Data extracted from a collection
• • •
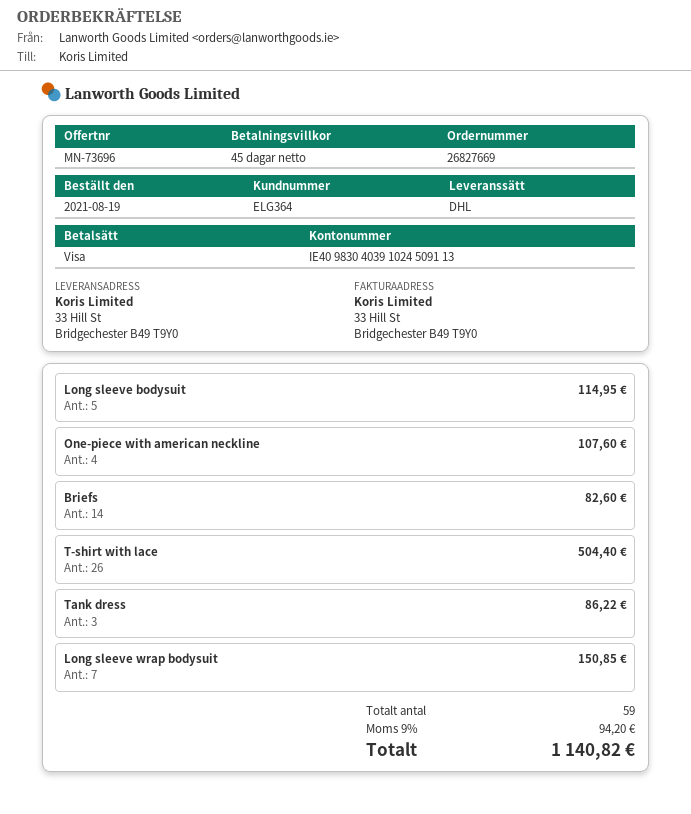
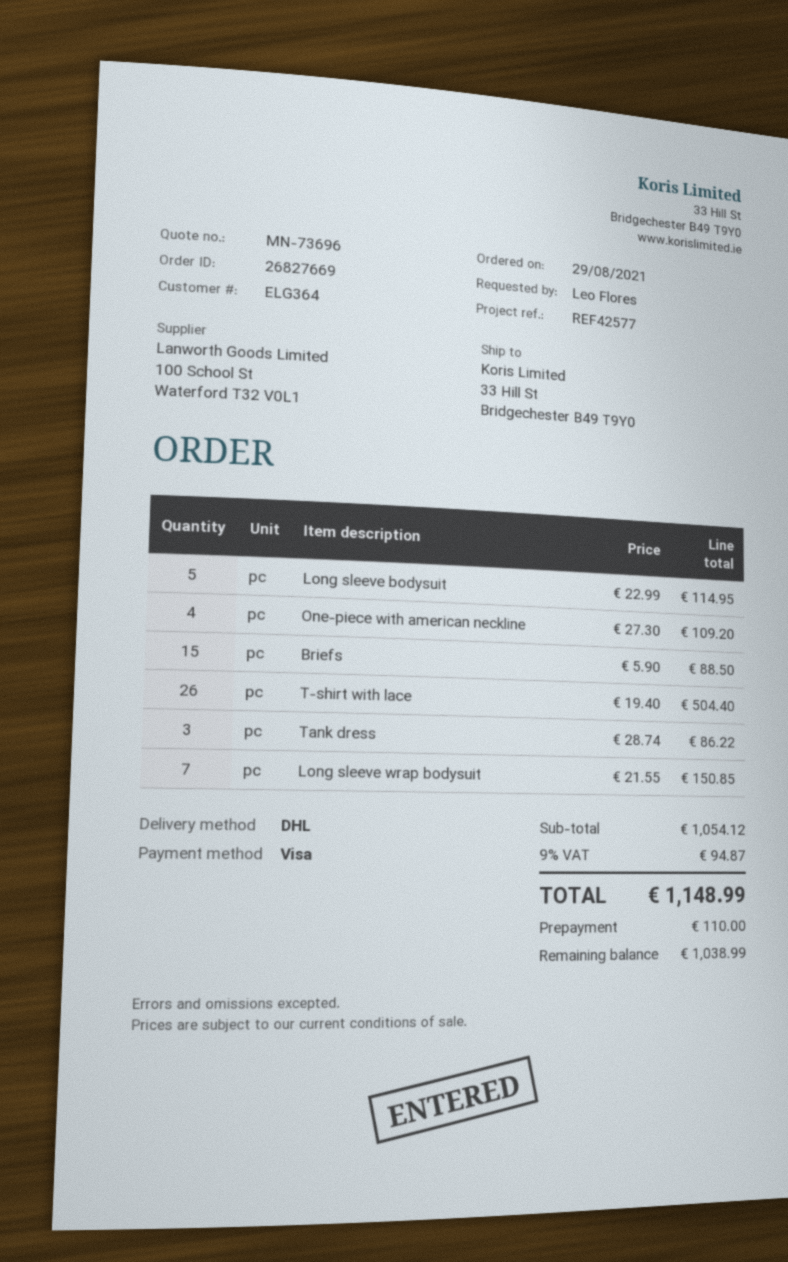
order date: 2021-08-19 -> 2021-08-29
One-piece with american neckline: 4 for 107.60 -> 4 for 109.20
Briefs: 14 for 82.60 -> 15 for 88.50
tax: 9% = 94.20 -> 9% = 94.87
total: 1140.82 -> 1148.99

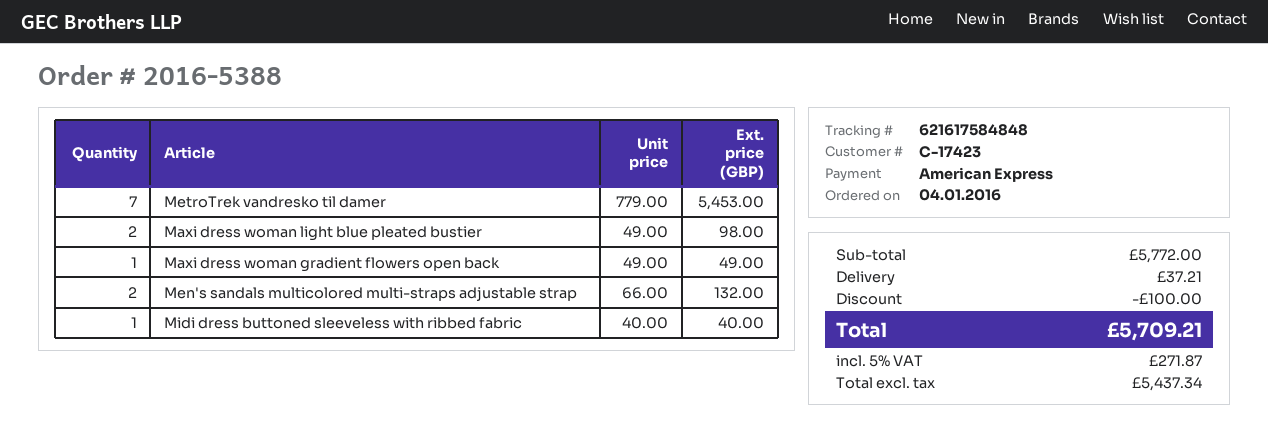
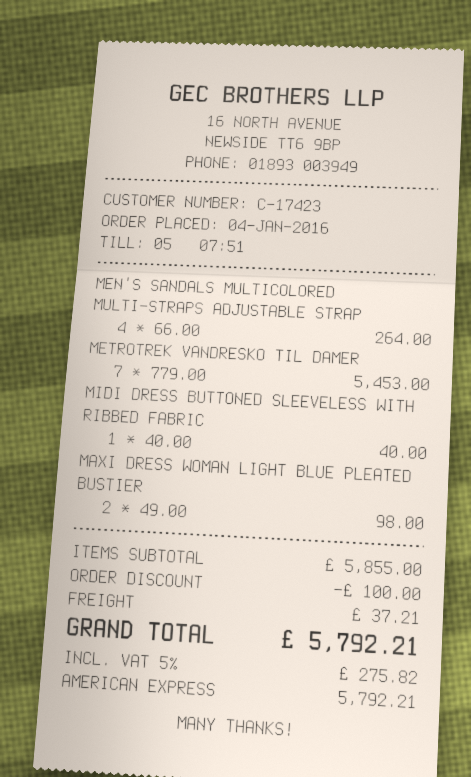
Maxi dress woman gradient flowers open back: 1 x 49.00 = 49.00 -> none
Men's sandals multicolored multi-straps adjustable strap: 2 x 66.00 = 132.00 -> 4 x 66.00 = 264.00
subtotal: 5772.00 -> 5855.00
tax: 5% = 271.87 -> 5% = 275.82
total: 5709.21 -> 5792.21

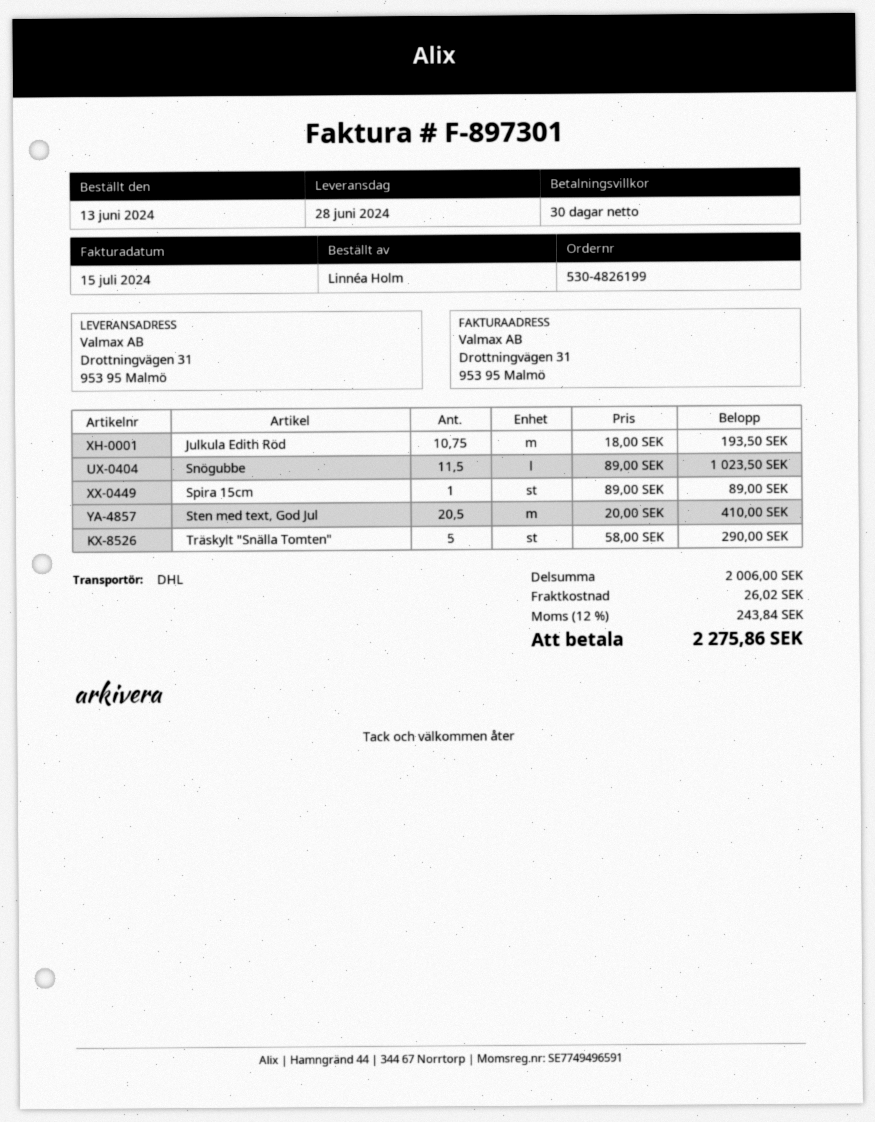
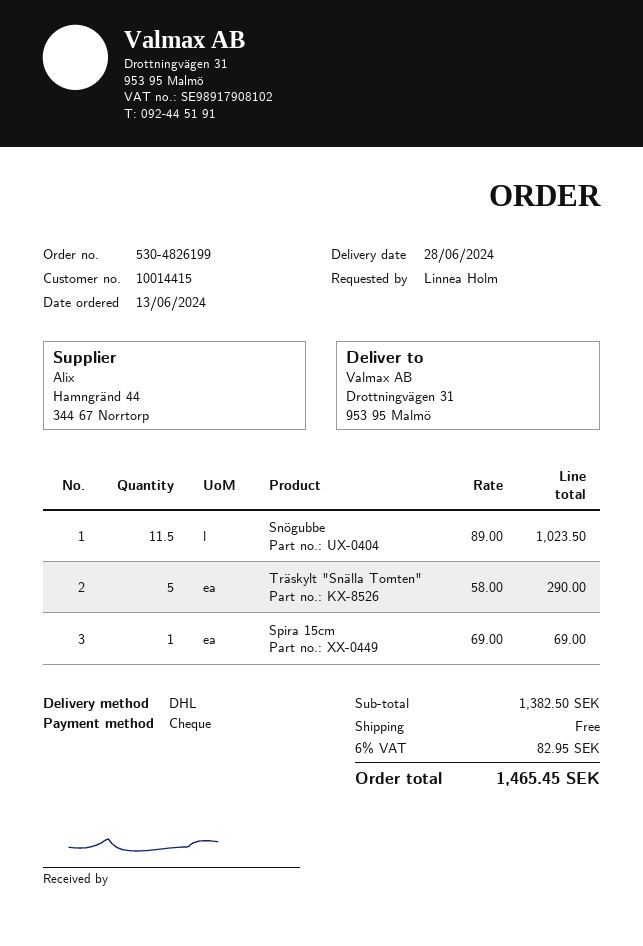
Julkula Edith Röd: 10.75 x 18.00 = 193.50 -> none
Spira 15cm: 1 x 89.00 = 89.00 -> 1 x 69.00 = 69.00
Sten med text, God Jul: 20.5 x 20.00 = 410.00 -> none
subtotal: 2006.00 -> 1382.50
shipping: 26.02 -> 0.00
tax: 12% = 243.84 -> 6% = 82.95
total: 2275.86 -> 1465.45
• • •
What needs to be done
Check each line in the records for the word "subtotal" and say how many have it, with nothing else.

Result
2